Instructions for the task: In the entries below, find the line containing "[435,882,471,894] wich ->" and the line containing "[453,1434,489,1446] wich ->". Copy those two lines and everything between them exactly, and only that.

Records supplied:
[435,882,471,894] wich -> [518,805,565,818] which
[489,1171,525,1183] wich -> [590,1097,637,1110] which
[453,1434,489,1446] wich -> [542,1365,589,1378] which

==

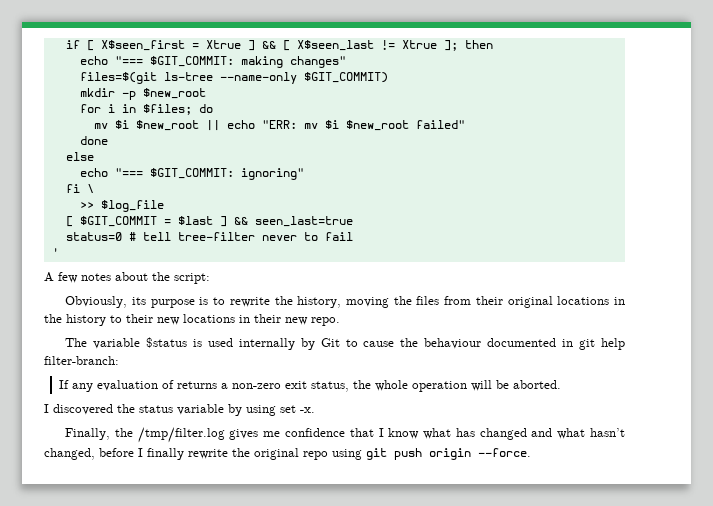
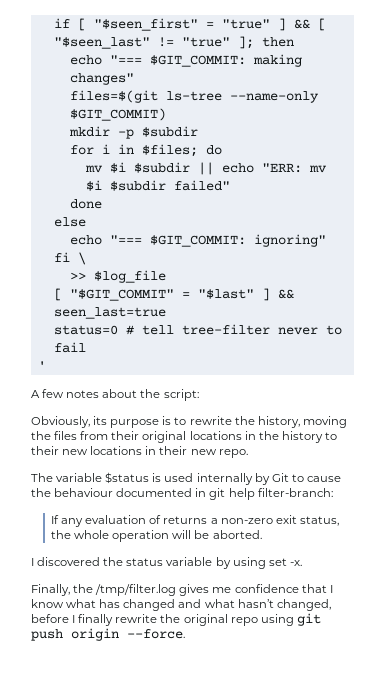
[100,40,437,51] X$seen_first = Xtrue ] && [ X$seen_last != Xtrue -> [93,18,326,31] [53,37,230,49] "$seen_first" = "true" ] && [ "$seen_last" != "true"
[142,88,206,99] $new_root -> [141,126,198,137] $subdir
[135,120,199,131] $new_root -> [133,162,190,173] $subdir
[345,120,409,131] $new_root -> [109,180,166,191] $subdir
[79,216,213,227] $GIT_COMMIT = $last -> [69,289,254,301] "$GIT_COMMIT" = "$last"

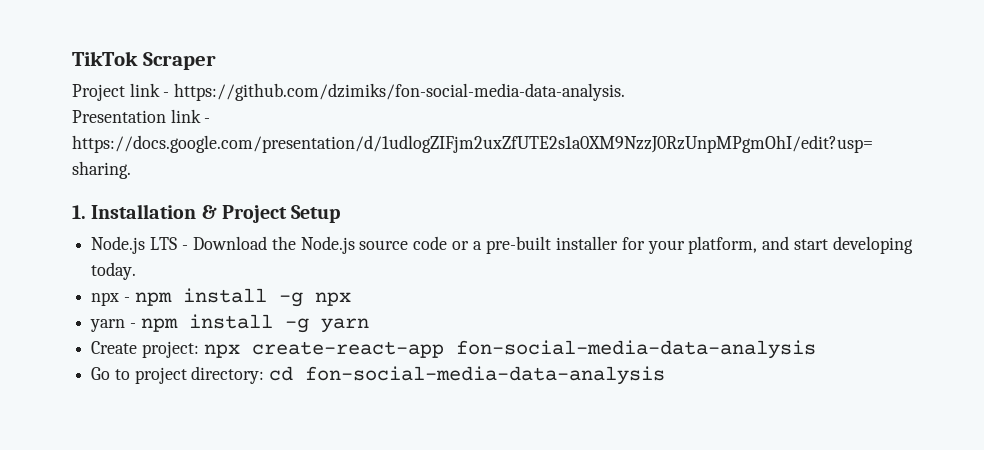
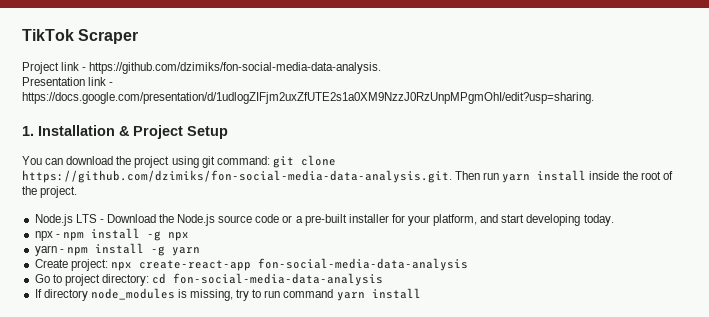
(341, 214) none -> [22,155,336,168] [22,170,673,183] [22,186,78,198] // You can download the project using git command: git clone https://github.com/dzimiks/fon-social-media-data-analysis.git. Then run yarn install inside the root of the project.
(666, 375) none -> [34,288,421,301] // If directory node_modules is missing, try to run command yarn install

Completed task:
[435,882,471,894] wich -> [518,805,565,818] which
[489,1171,525,1183] wich -> [590,1097,637,1110] which
[453,1434,489,1446] wich -> [542,1365,589,1378] which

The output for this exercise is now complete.